The submissions by the parties establish the following facts. The plaintiff, LoRicco, Trotta & LoRicco, LLC, is a law firm. Attorney Ronald L. LoRicco is a member of the firm. (To avoid confusion, both the firm and the attorney will be referred to as “LoRicco”).
The defendant, Jonathan Garcia, is a former client of LoRicco. Beginning in June 2008, LoRicco represented Garcia in four different criminal cases pending in the Superior Court for the Judicial District of New Haven at Meriden (G.A.7).
On December 17, 2008, while this representation was ongoing, Garcia signed two different documents drafted by LoRicco.
The first document, is entitled “Agreement To Provide Legal Services” (“Agreement”).
The title is something of a misnomer, since the Agreement was signed only by Garcia, the intended recipient of legal services and not by LoRicco, the intended provider of those services. In the Agreement, Garcia agrees to employ LoRicco to represent him in his pending criminal actions in return for a “Retainer Fee, which is non-refundable, of $9,000.00.” The Agreement refers to a “Promissory Note Attached,” which is the second document signed by Garcia on the day in question.1
The “Promissory Note” (“Note”) recites that, “for value received,” Garcia promises to pay LoRicco “the principal sum of Nine Thousand & 00/100 ($9,000) Dollars with interest at the rate of Eight Percent (8%), from the date hereof, payable upon the unpaid balance ․ Such principal sum and interest shall be payable as follows: On Demand.”
Both the Note and the Agreement state that they are secured by Garcia's interest in proceeds due and payable pursuant to an AIG Life Insurance Company Annuity Contract.

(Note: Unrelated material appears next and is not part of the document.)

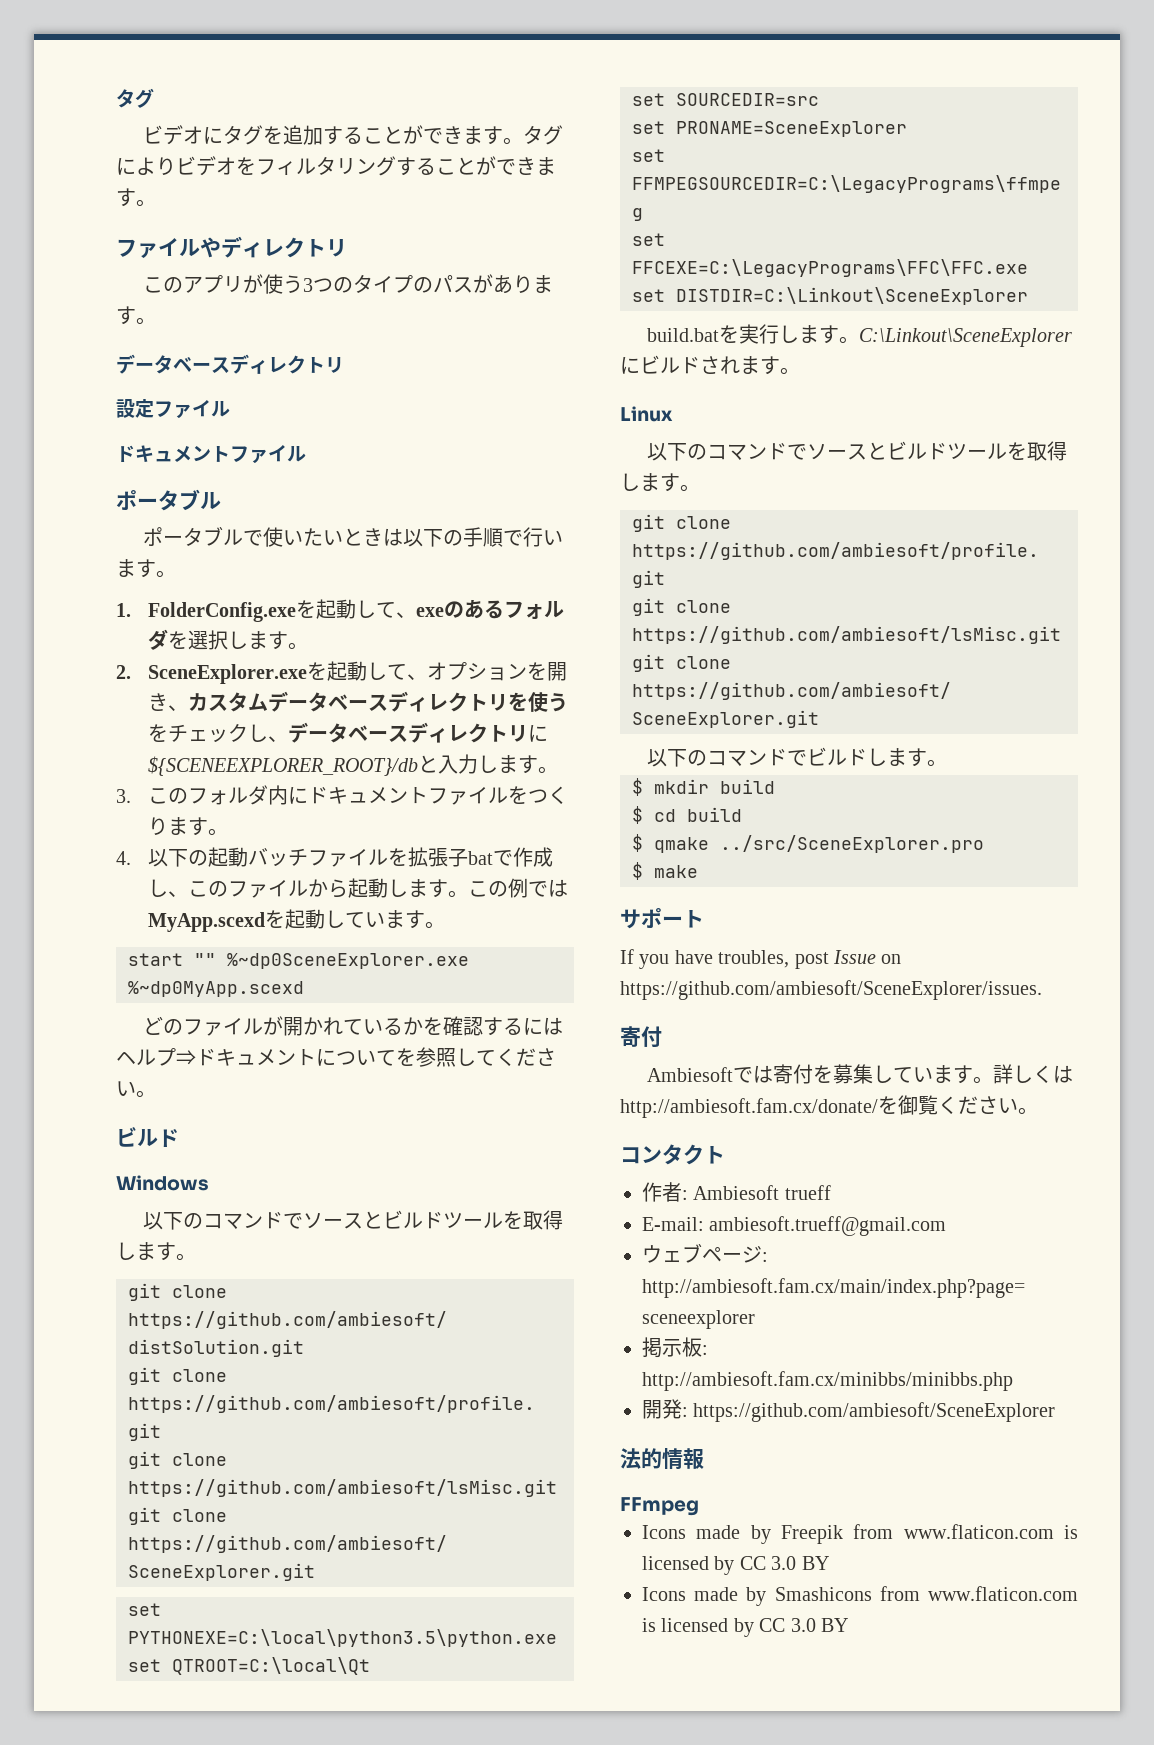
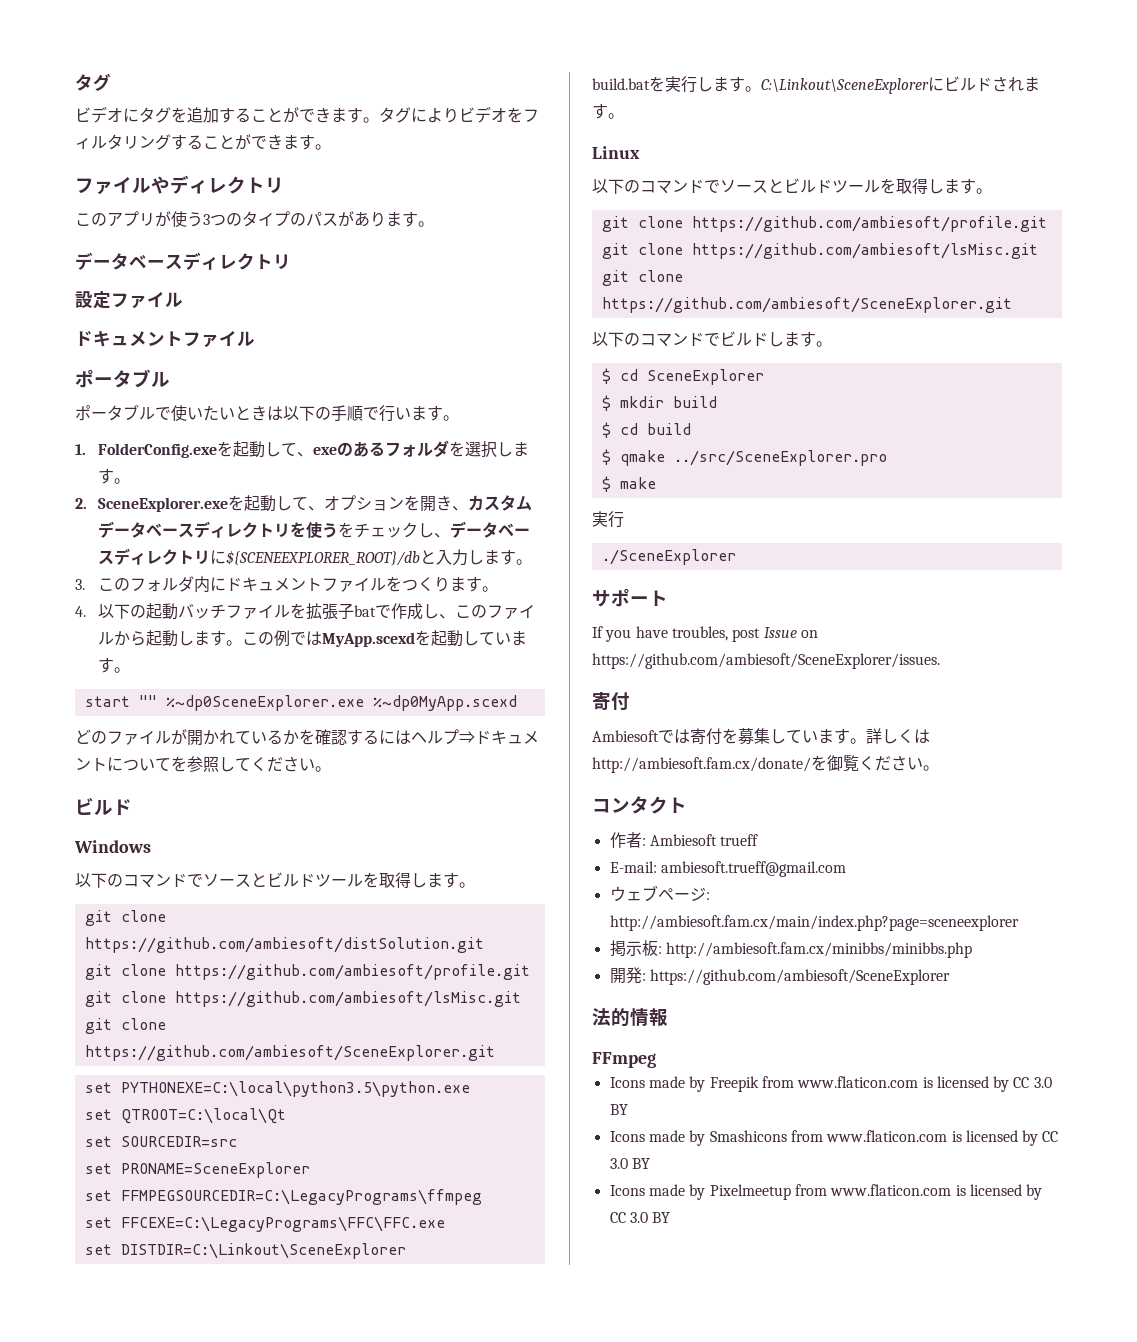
+ $ cd SceneExplorer
  $ make
+ 実行
+ ./SceneExplorer
+ Icons made by Pixelmeetup from www.flaticon.com is licensed by CC 3.0 BY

On February 27, 2009, Garcia pled guilty to some of the pending charges. He was sentenced to a term of imprisonment on March 4, 2009. He is presently incarcerated.
Despite LoRicco's demand, Garcia has made no payment on the Note.
LoRicco commenced this action against Garcia in October 2011. His Complaint consists of a single count entitled “Action on a Note.” The Complaint alleges that Garcia executed the Note and has failed to pay the balance.
On December 19, 2011, the Industrial Acceptance Corporation (“IAC”) filed a Motion To Intervene. The Motion claims that the insurance proceeds purportedly securing the Note are in fact payable to IAC pursuant to a separate promissory note and assignment. The Motion To Intervene was granted on January 17, 2012.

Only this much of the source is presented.